Section 230 (47 U.S.C. § 230) is a part of the 1996 Communications Decency Act, and it is perhaps best known for shielding social media companies (among others) from liability for content that their users post:

“No provider or user of an interactive computer service shall be treated as the publisher or speaker of any information provided by another information content provider.”

The titular “bad behavior” and “sweeping immunity” that prompted this hearing, however, relate to another, lesser-known protection granted by Section 230, which shields platforms when they choose to filter, fact-check, or otherwise annotate content that they consider harmful and/or inaccurate:

“No provider or user of an interactive computer service shall be held liable on account of any action voluntarily taken in good faith to restrict access to or availability of material that the provider or user considers to be obscene, lewd, lascivious, filthy, excessively violent, harassing, or otherwise objectionable, whether or not such material is constitutionally protected”
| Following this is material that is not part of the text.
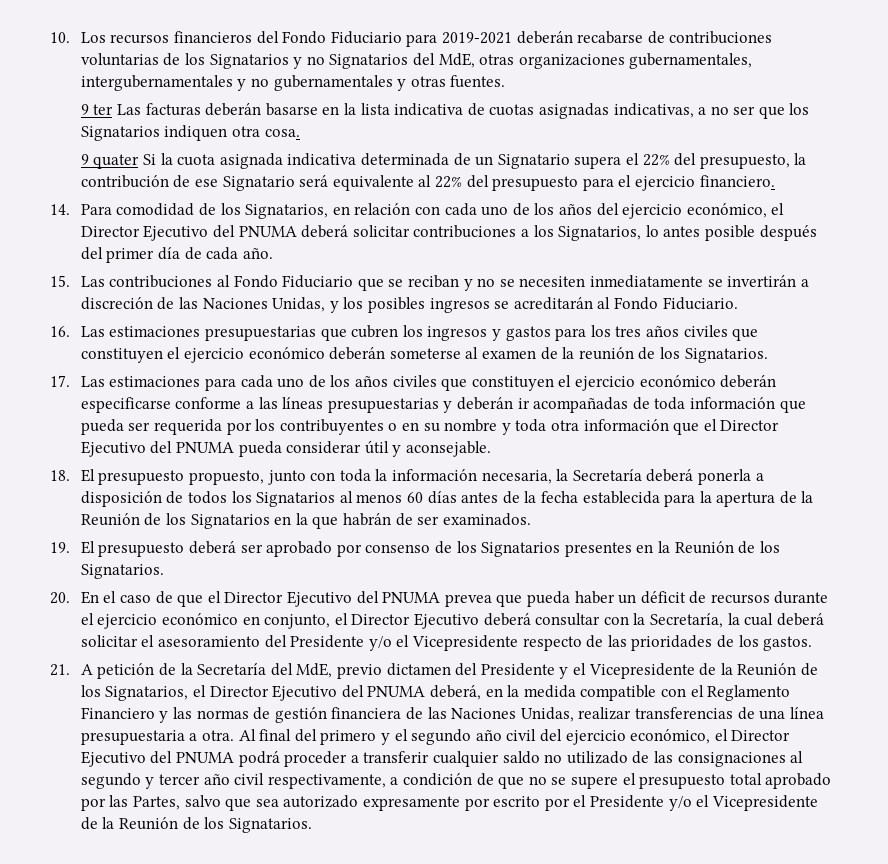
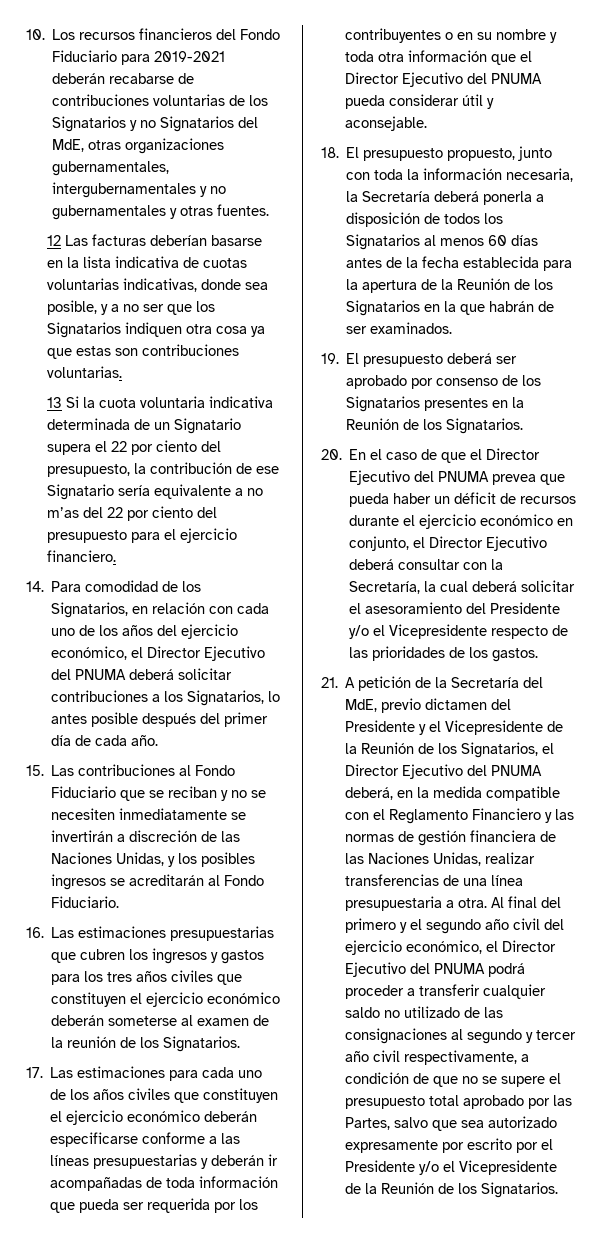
- 9 ter Las facturas deberán basarse en la lista indicativa de cuotas asignadas indicativas, a no ser que los Signatarios indiquen otra cosa.
- 9 quater Si la cuota asignada indicativa determinada de un Signatario supera el 22% del presupuesto, la contribución de ese Signatario será equivalente al 22% del presupuesto para el ejercicio financiero.
+ 12 Las facturas deberían basarse en la lista indicativa de cuotas voluntarias indicativas, donde sea posible, y a no ser que los Signatarios indiquen otra cosa ya que estas son contribuciones voluntarias.
+ 13 Si la cuota voluntaria indicativa determinada de un Signatario supera el 22 por ciento del presupuesto, la contribución de ese Signatario sería equivalente a no m’as del 22 por ciento del presupuesto para el ejercicio financiero.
The nominal debate here surrounds the “otherwise objectionable” material in that description. Social media companies have chosen to interpret it as any content of questionable origin or veracity that could result in public harm (most recently regarding health advisories, voter suppression, and influence campaigns orchestrated by foreign intelligence services). Their caution stems from lessons learned in the rapid spread of disinformation leading up to the 2016 election, as well as a once-in-a-century pandemic that has seen deadly irresponsible claims espoused by supposed authority figures. Republican lawmakers claim that this content moderation has disproportionately muted conservative voices on social media. Democratic lawmakers, meanwhile, argue that these companies not only have the right, but the responsibility, to assess content based on its potential consequences and without regard for its ideological bent. It should be noted that multiple independent studies and a Facebook internal audit failed to find the alleged anti-conservative bias, but the fact that right-leaning engagement actually dwarfs that of center and left-leaning sources means that flagging only a small fraction of it still provides ample anecdotal evidence of prejudice (which is obviously enough to prompt Congressional hearings).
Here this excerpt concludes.